▸ **Data section**:
********

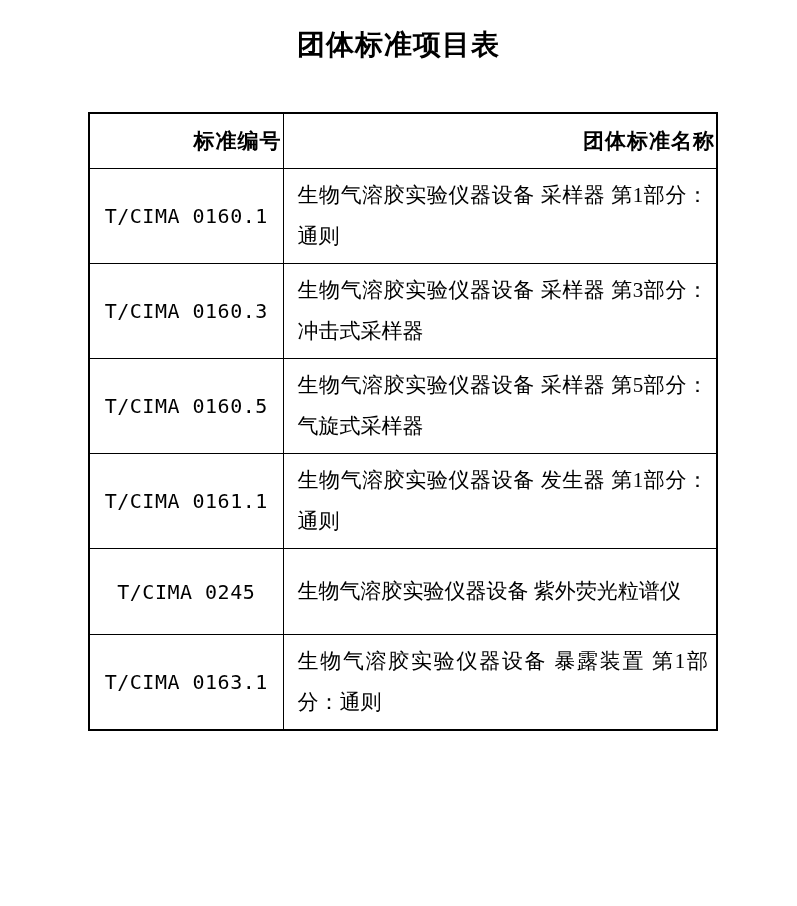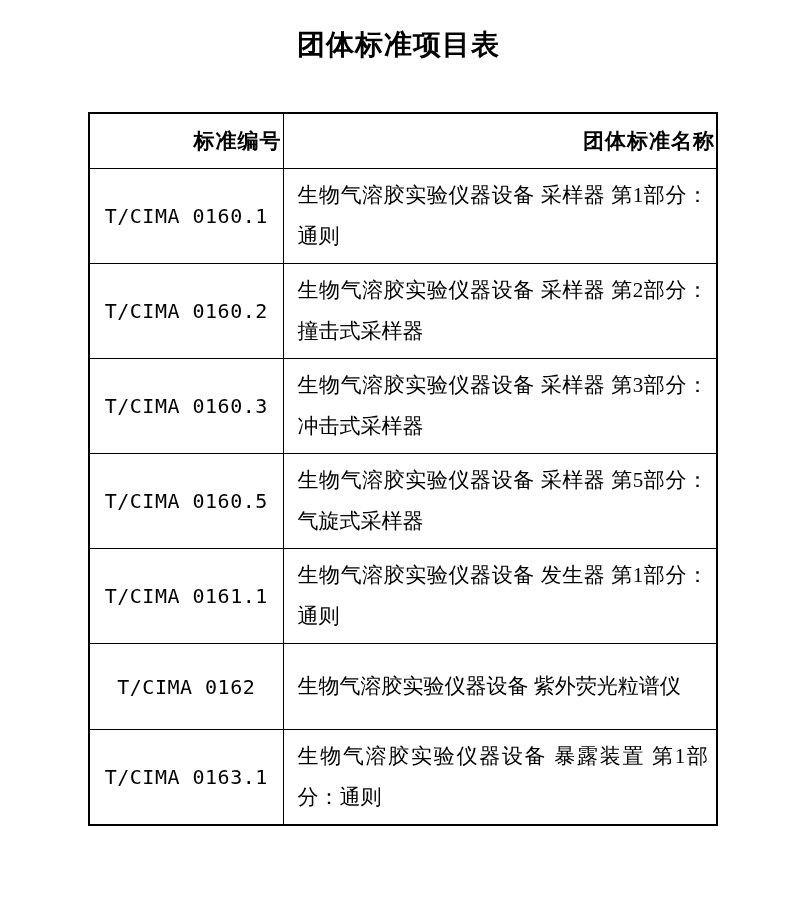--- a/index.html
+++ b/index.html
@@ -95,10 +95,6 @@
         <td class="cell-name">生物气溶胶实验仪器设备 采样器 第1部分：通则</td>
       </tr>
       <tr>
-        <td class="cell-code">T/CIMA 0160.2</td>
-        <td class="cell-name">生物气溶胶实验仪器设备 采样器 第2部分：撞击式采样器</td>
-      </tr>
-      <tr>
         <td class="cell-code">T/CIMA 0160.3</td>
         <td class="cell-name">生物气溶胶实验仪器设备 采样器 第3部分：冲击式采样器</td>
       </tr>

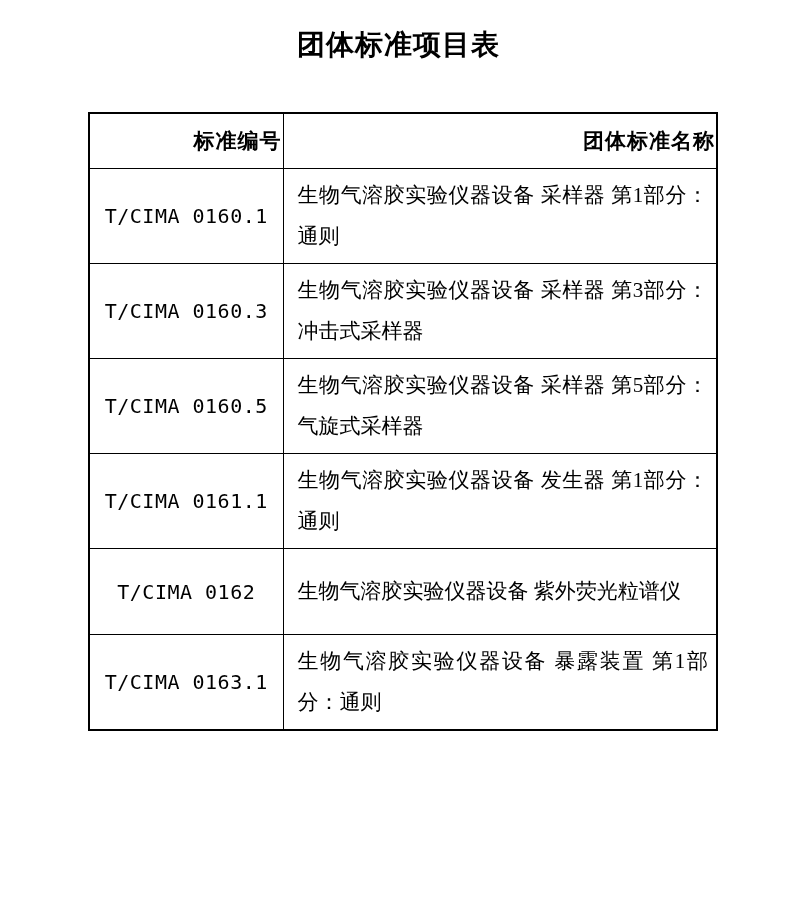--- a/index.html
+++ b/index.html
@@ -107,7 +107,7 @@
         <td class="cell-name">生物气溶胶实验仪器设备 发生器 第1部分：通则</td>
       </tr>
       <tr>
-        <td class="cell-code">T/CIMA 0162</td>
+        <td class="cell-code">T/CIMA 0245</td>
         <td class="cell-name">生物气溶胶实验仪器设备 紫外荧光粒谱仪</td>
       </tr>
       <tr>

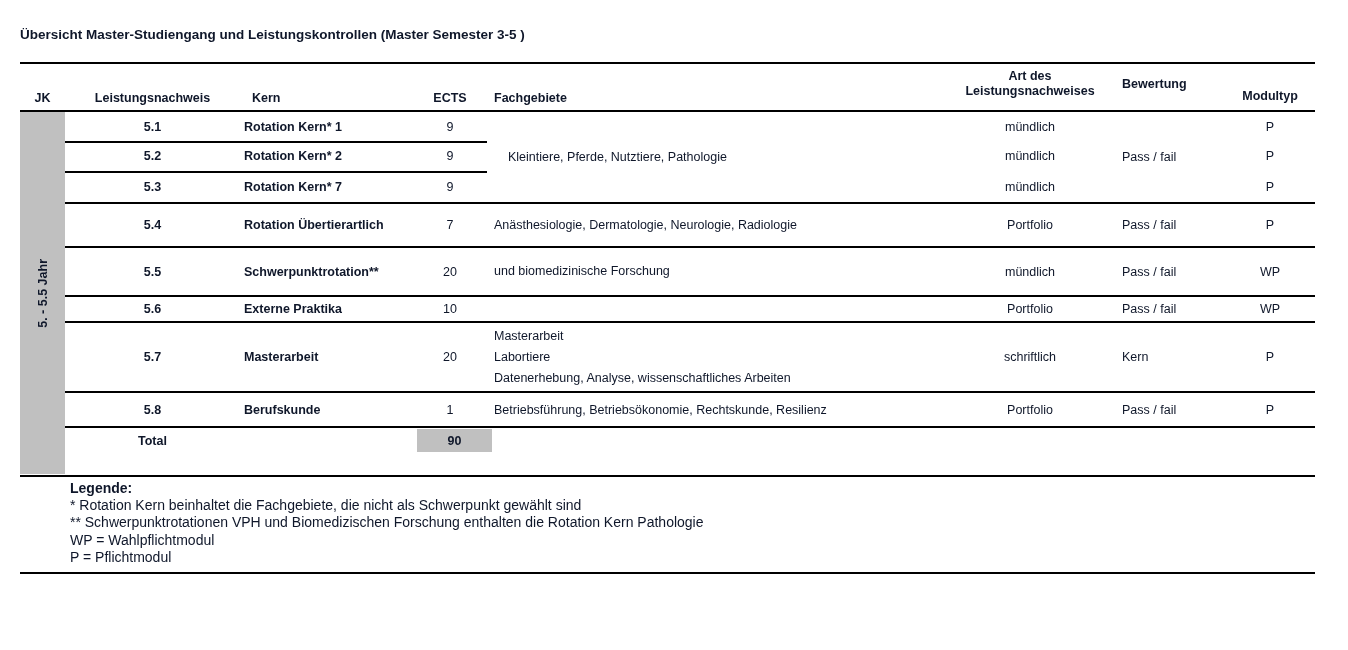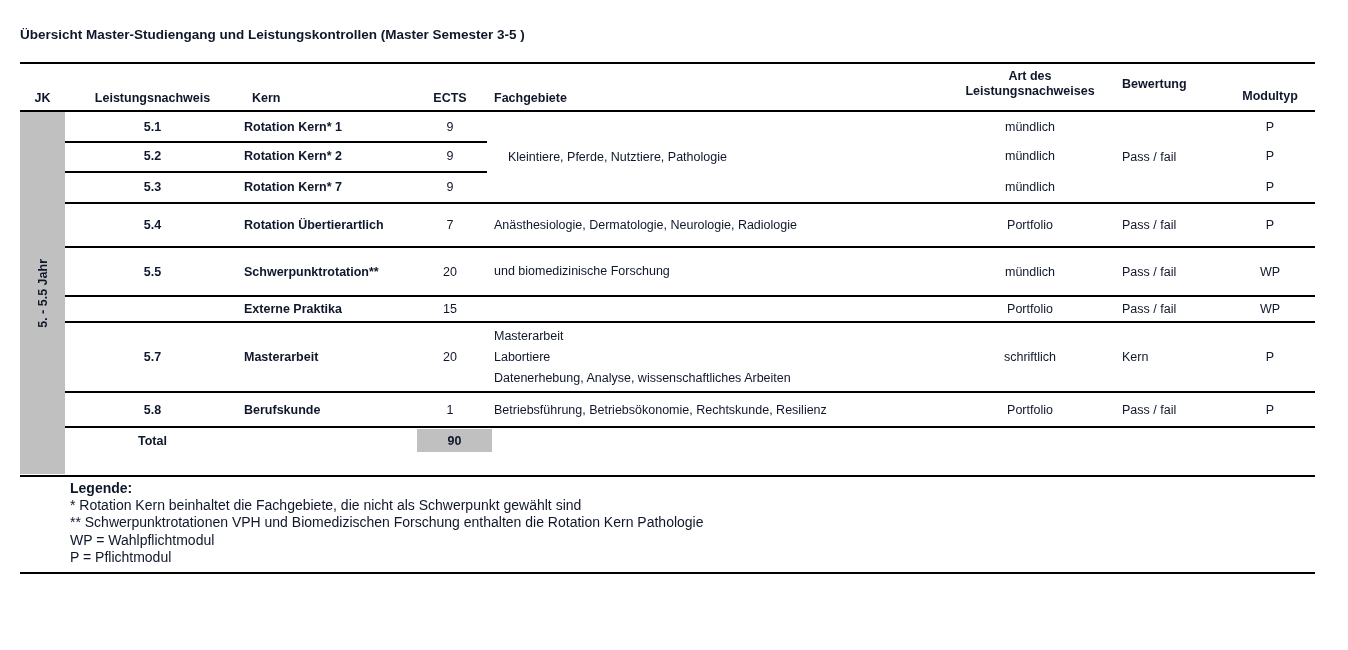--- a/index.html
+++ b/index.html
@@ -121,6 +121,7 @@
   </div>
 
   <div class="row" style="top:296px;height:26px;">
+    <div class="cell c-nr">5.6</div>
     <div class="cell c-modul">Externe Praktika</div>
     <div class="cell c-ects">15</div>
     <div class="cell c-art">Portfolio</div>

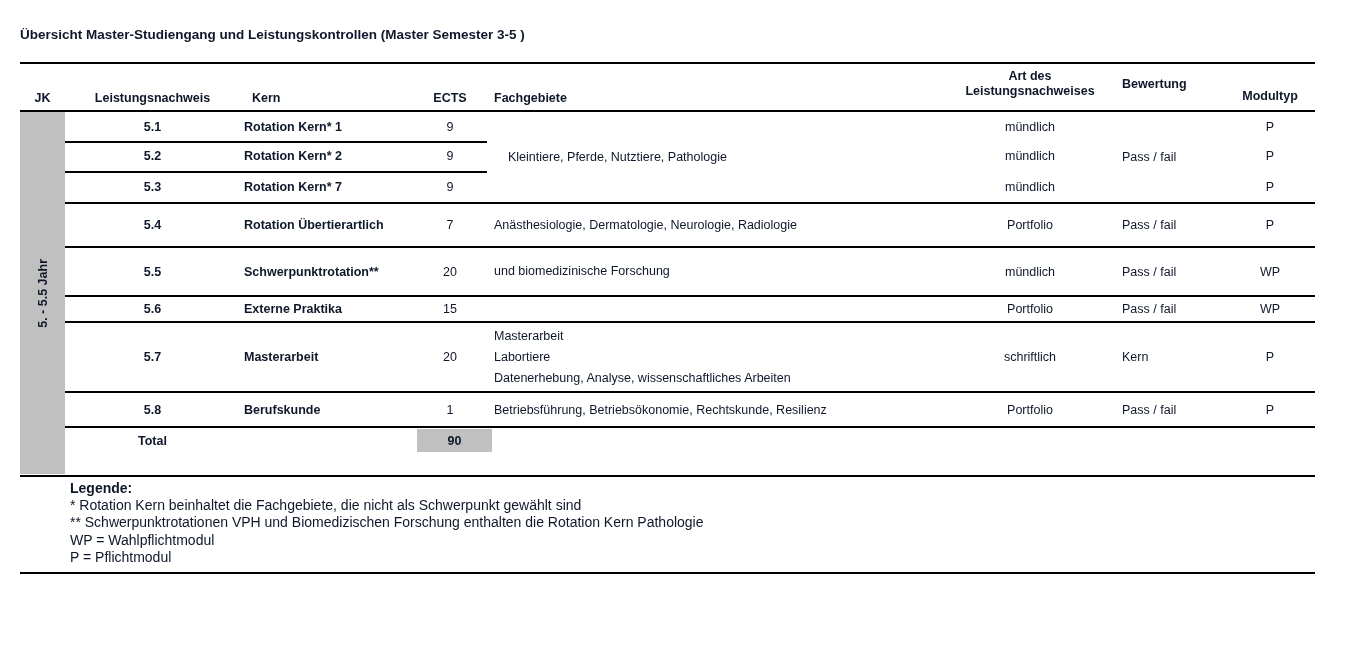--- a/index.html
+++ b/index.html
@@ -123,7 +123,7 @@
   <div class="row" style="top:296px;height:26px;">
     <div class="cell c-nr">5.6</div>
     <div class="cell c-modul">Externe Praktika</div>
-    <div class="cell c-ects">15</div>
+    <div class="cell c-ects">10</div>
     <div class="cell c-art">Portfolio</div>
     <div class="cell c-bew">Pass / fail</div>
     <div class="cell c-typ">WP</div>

********

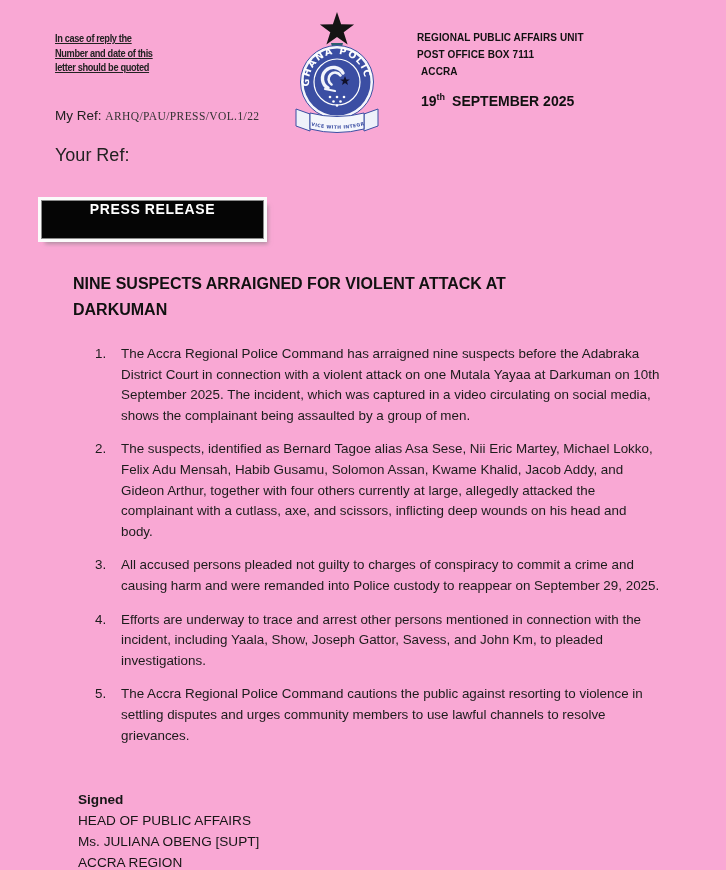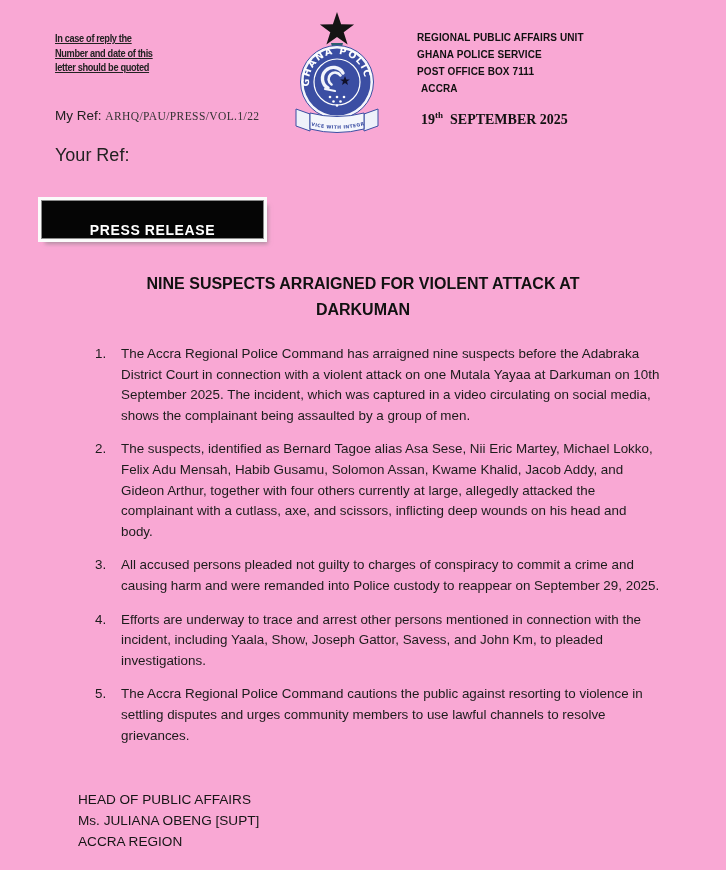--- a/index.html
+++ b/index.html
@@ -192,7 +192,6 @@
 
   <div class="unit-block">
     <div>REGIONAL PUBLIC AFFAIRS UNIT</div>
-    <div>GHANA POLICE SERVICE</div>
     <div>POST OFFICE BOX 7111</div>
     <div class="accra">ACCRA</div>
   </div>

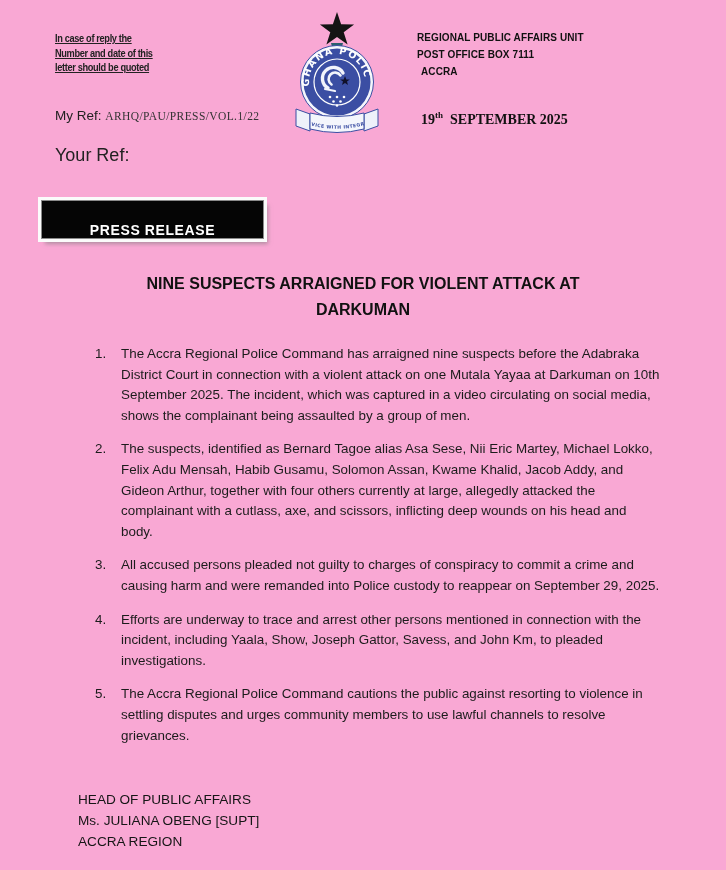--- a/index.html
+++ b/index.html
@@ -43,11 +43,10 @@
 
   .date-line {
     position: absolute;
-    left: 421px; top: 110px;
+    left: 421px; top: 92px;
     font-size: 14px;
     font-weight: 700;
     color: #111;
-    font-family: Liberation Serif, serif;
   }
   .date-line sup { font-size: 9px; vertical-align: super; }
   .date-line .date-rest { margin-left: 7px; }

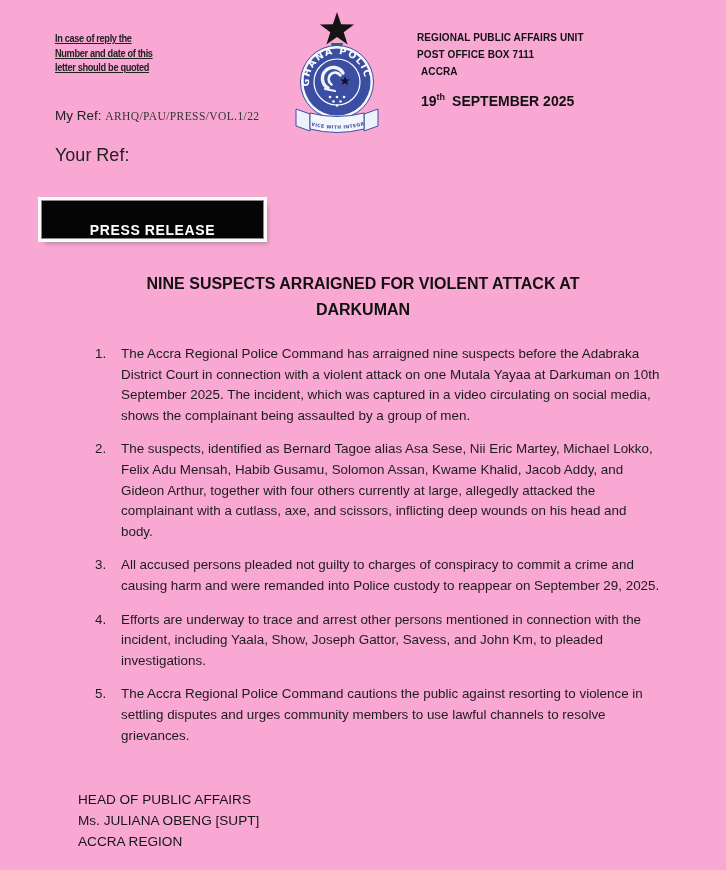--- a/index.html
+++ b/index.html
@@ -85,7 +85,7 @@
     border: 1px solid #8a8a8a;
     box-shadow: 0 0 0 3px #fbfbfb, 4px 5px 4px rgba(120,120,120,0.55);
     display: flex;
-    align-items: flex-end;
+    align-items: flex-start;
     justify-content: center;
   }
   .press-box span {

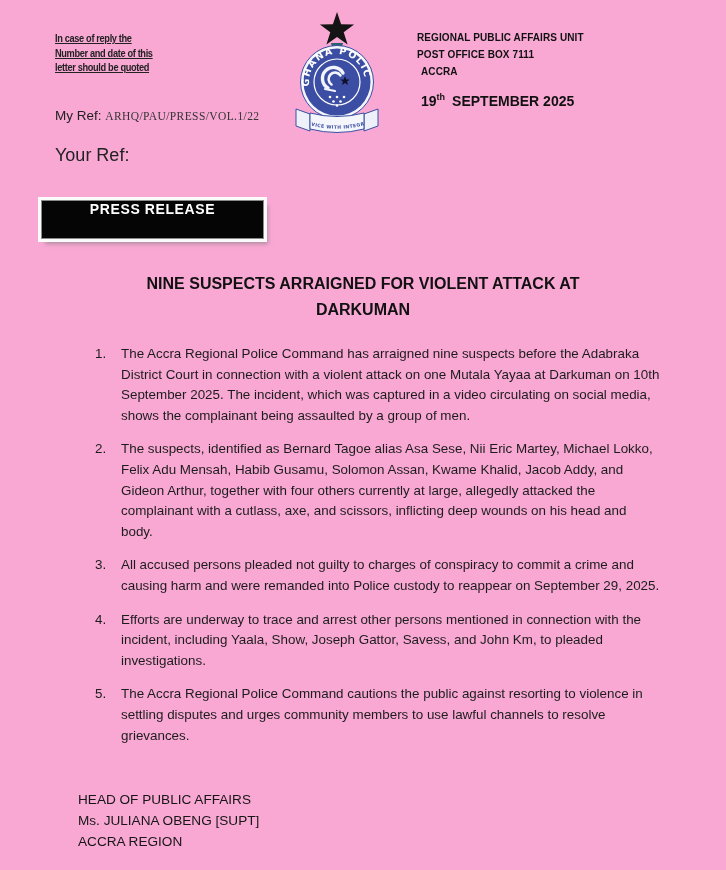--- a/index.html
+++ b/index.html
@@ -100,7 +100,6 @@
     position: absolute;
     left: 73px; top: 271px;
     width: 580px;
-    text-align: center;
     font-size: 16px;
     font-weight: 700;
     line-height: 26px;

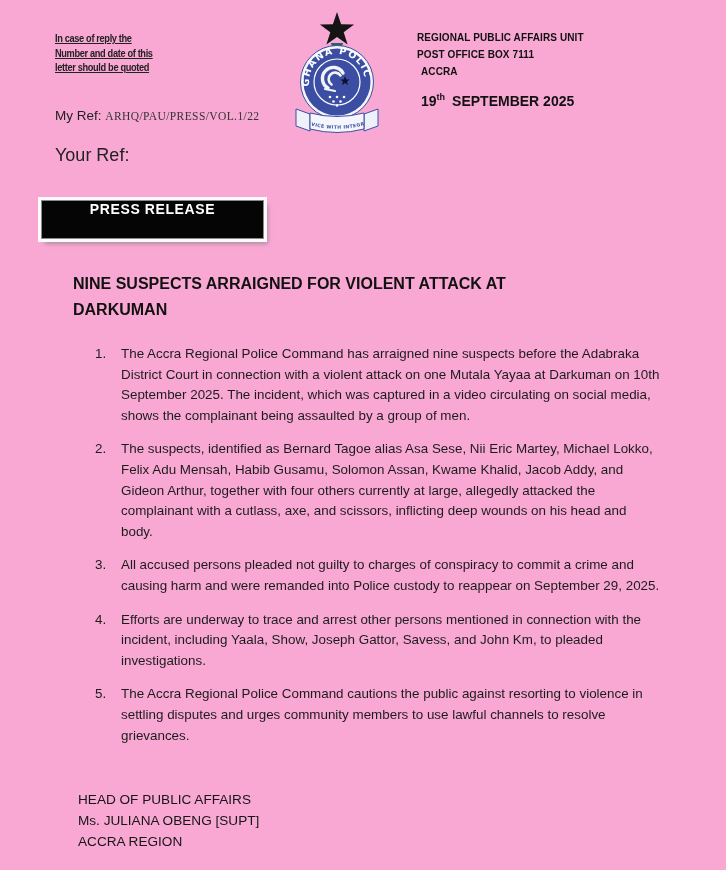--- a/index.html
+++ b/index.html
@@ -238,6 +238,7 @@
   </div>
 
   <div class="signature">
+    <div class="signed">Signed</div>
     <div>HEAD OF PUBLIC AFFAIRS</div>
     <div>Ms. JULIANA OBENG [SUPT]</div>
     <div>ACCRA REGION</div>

********

Read the records above. Show each line that has the string "flex".

▸ **Completed task**:
     display: flex;
-    align-items: flex-end;
+    align-items: flex-start;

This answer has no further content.